**Exercise objective**:
Print every record below exactly as it stands, but leave out the pictures.

[Source data]
==========

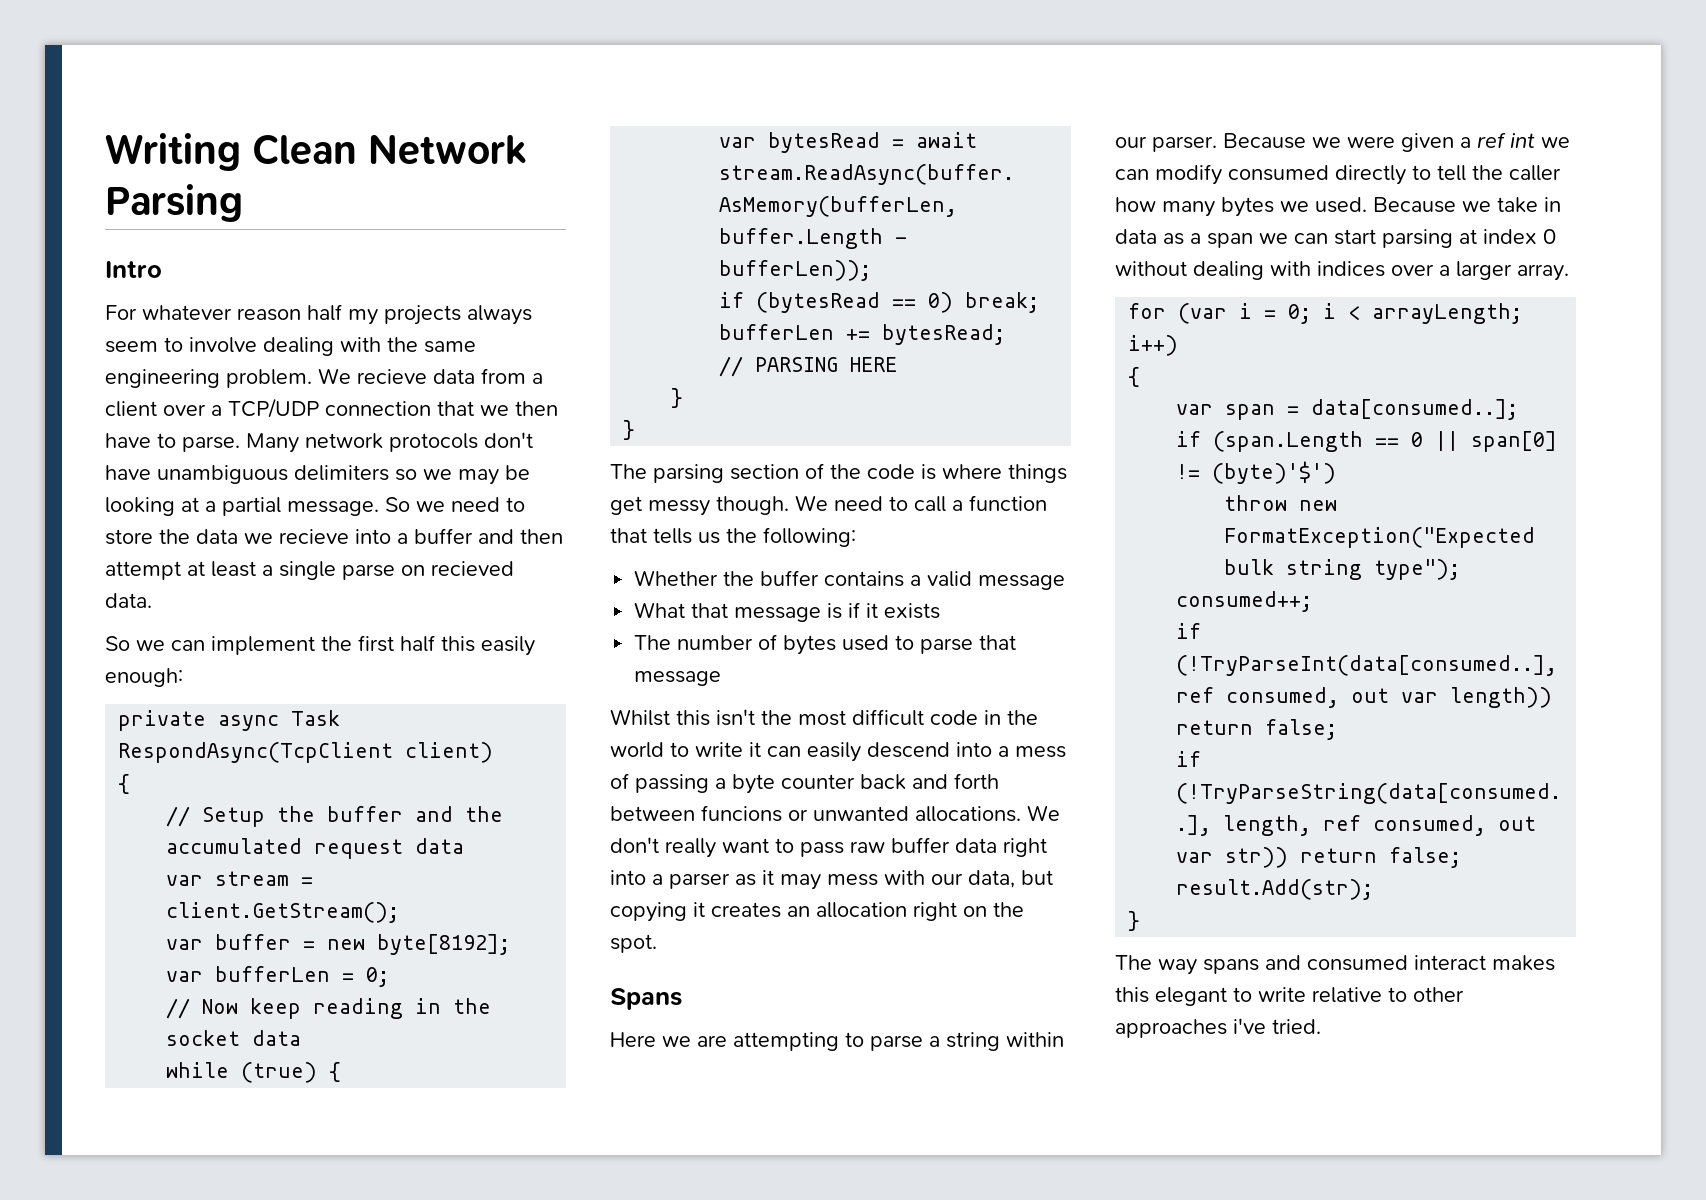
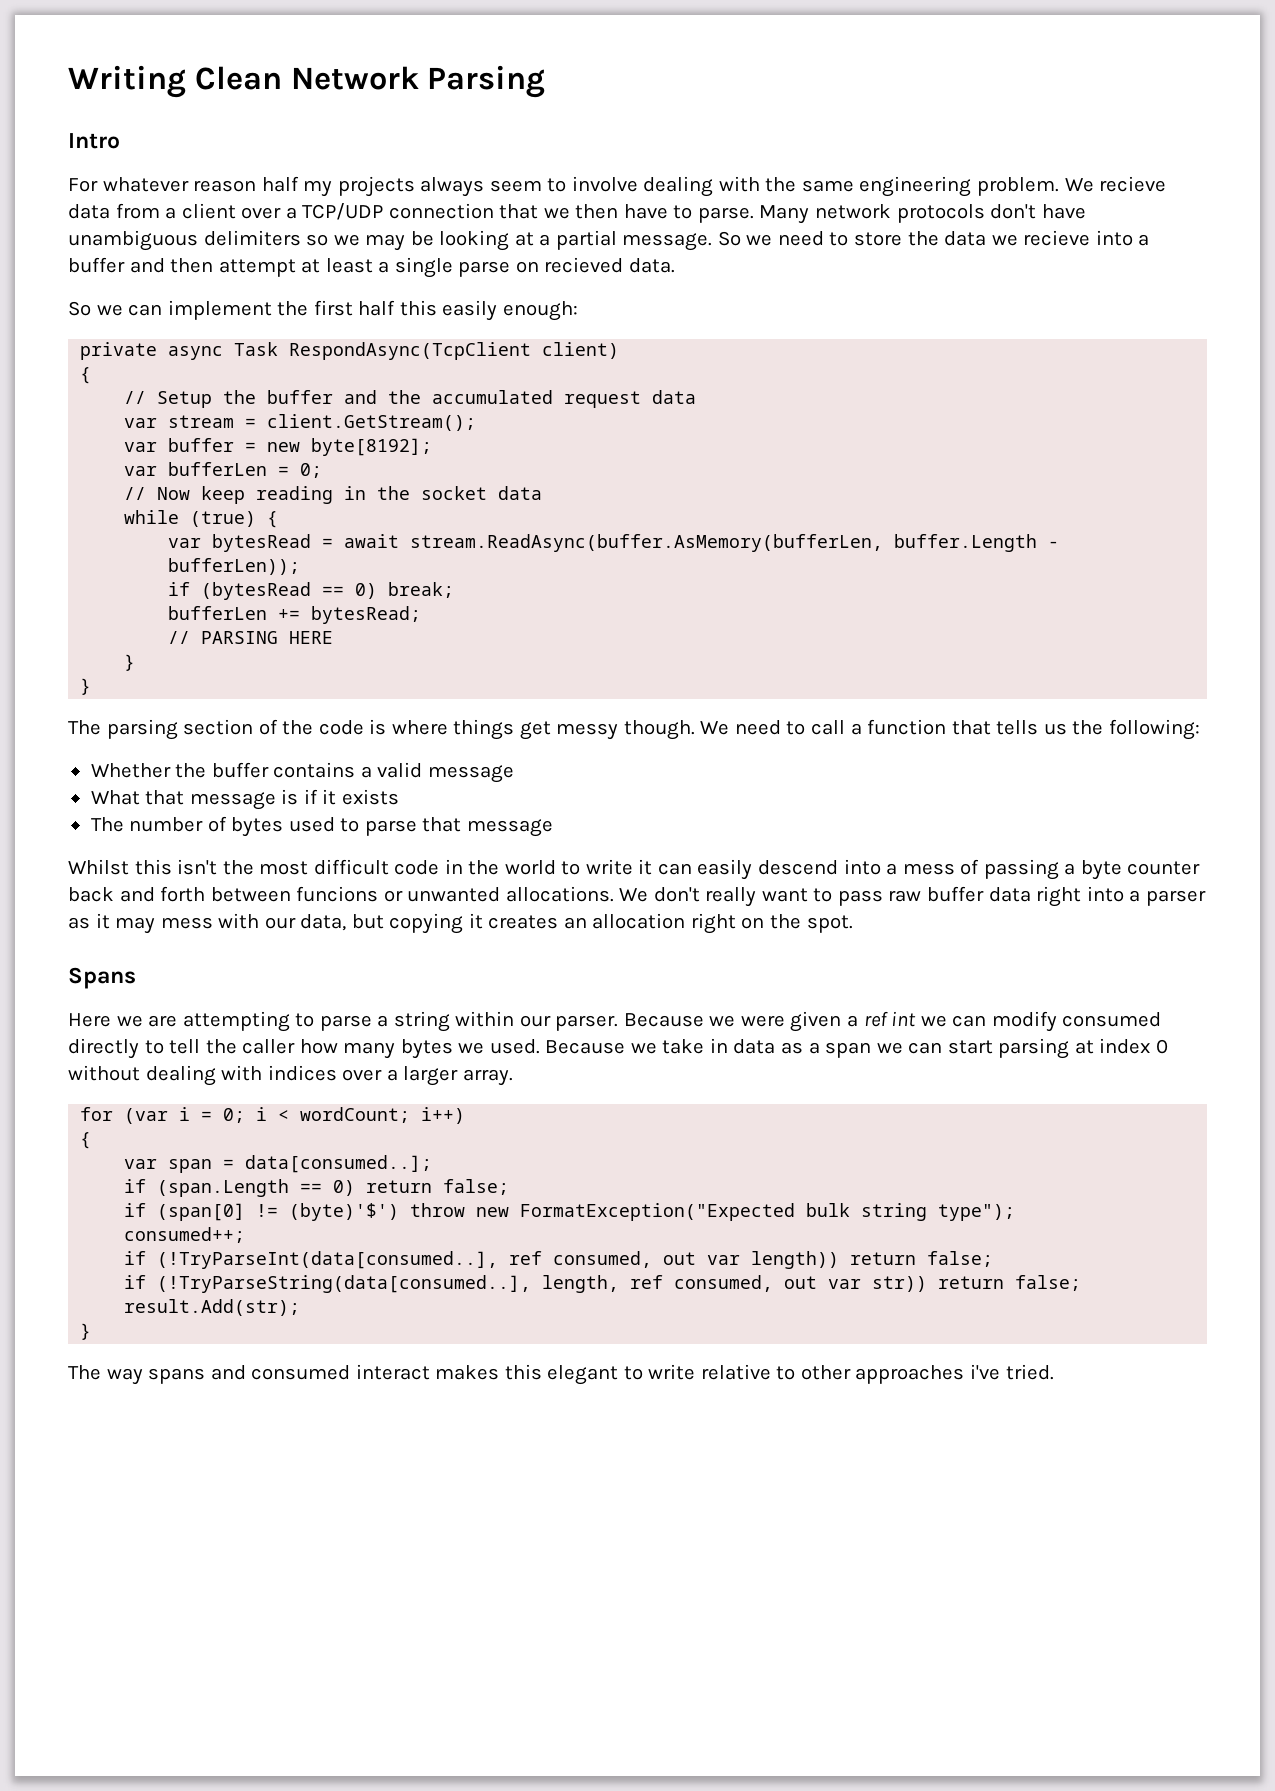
- for (var i = 0; i < arrayLength; i++)
+ for (var i = 0; i < wordCount; i++)
- if (span.Length == 0 || span[0] != (byte)'$')
- throw new FormatException("Expected bulk string type");
+ if (span.Length == 0) return false;
+ if (span[0] != (byte)'$') throw new FormatException("Expected bulk string type");

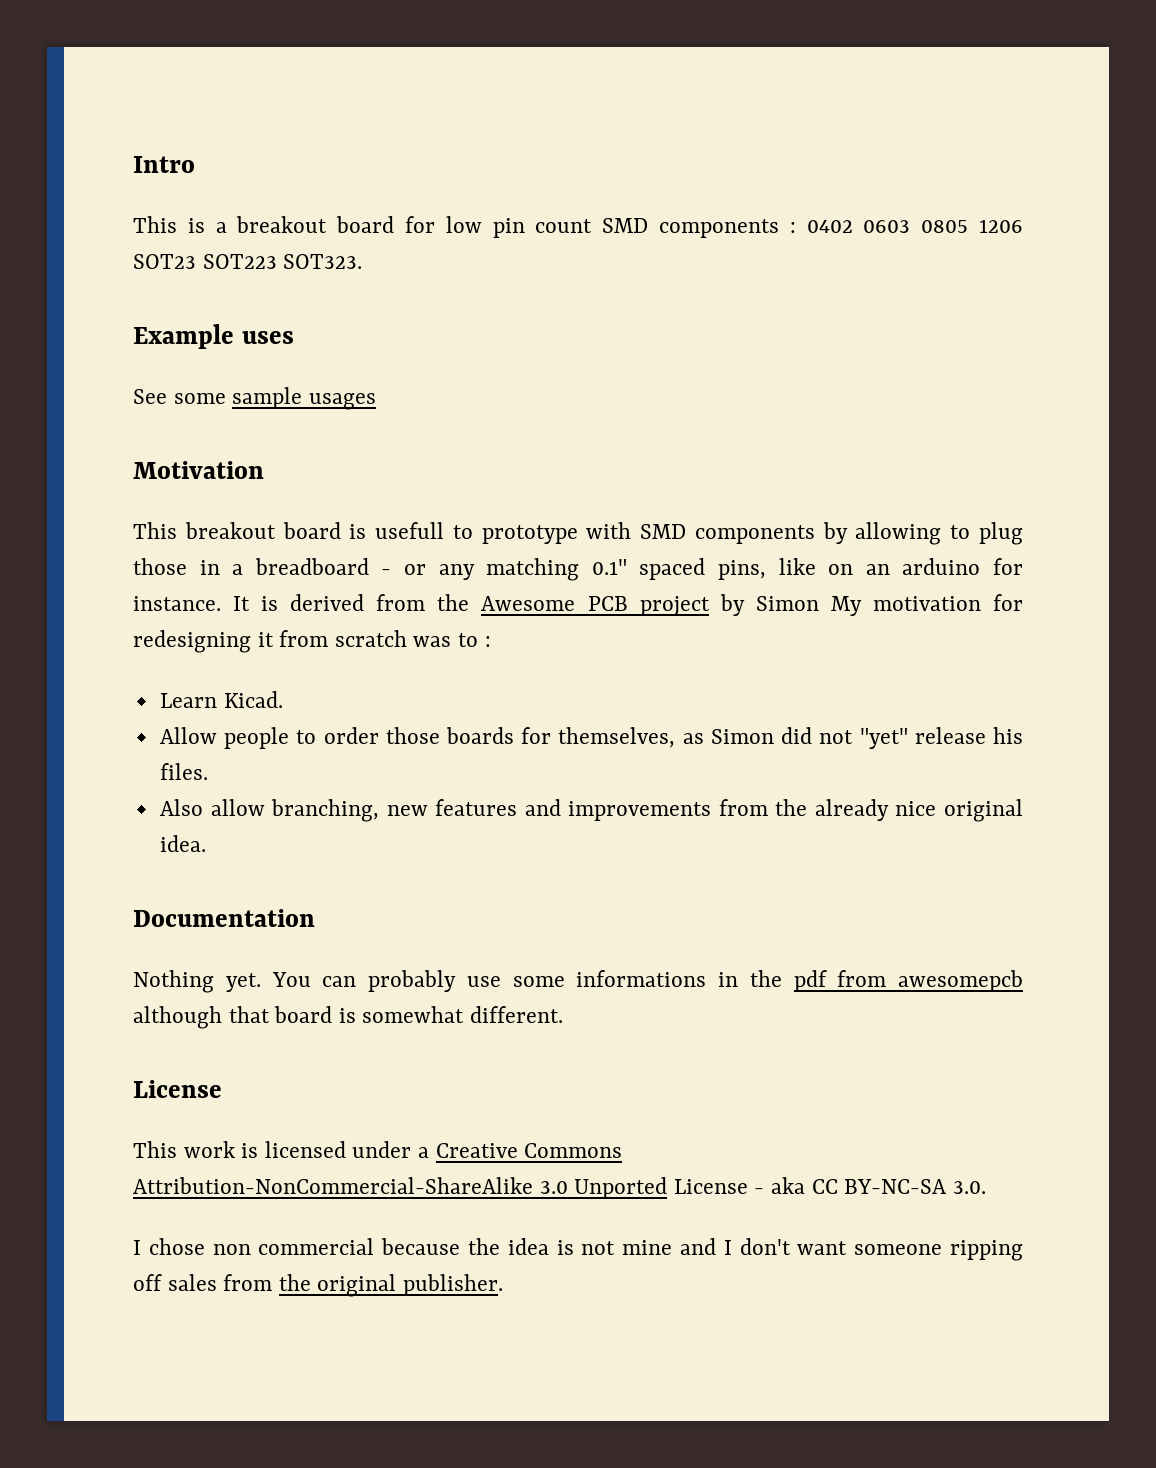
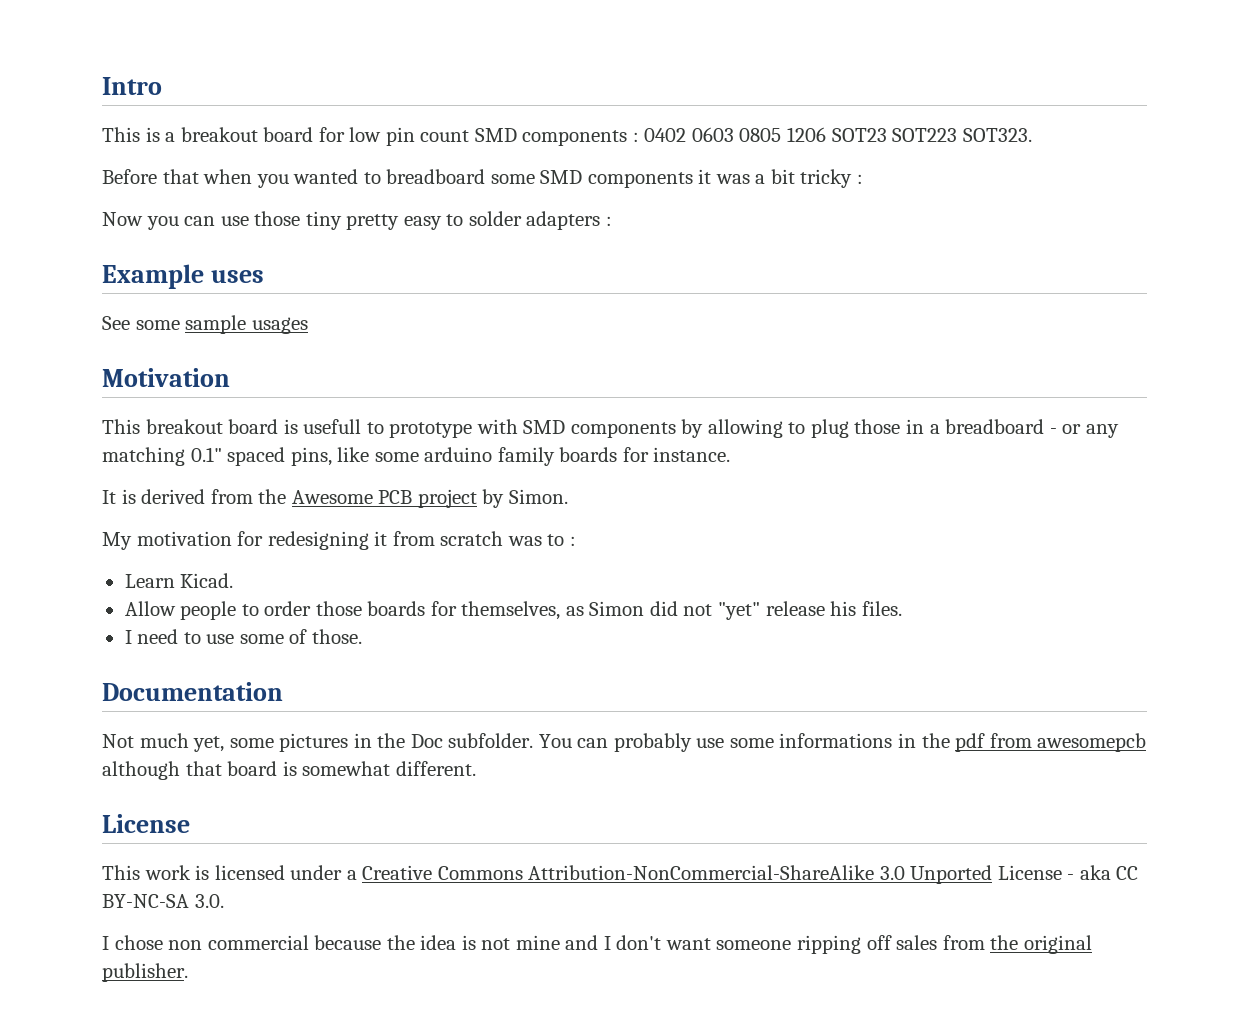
+ Before that when you wanted to breadboard some SMD components it was a bit tricky :
+ Now you can use those tiny pretty easy to solder adapters :
- This breakout board is usefull to prototype with SMD components by allowing to plug those in a breadboard - or any matching 0.1" spaced pins, like on an arduino for instance. It is derived from the Awesome PCB project by Simon My motivation for redesigning it from scratch was to :
+ This breakout board is usefull to prototype with SMD components by allowing to plug those in a breadboard - or any matching 0.1" spaced pins, like some arduino family boards for instance.
+ It is derived from the Awesome PCB project by Simon.
+ My motivation for redesigning it from scratch was to :
- Also allow branching, new features and improvements from the already nice original idea.
+ I need to use some of those.
  Documentation
- Nothing yet.
+ Not much yet, some pictures in the Doc subfolder.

==========

**Answer for this exercise**:
- for (var i = 0; i < arrayLength; i++)
+ for (var i = 0; i < wordCount; i++)
- if (span.Length == 0 || span[0] != (byte)'$')
- throw new FormatException("Expected bulk string type");
+ if (span.Length == 0) return false;
+ if (span[0] != (byte)'$') throw new FormatException("Expected bulk string type");

+ Before that when you wanted to breadboard some SMD components it was a bit tricky :
+ Now you can use those tiny pretty easy to solder adapters :
- This breakout board is usefull to prototype with SMD components by allowing to plug those in a breadboard - or any matching 0.1" spaced pins, like on an arduino for instance. It is derived from the Awesome PCB project by Simon My motivation for redesigning it from scratch was to :
+ This breakout board is usefull to prototype with SMD components by allowing to plug those in a breadboard - or any matching 0.1" spaced pins, like some arduino family boards for instance.
+ It is derived from the Awesome PCB project by Simon.
+ My motivation for redesigning it from scratch was to :
- Also allow branching, new features and improvements from the already nice original idea.
+ I need to use some of those.
  Documentation
- Nothing yet.
+ Not much yet, some pictures in the Doc subfolder.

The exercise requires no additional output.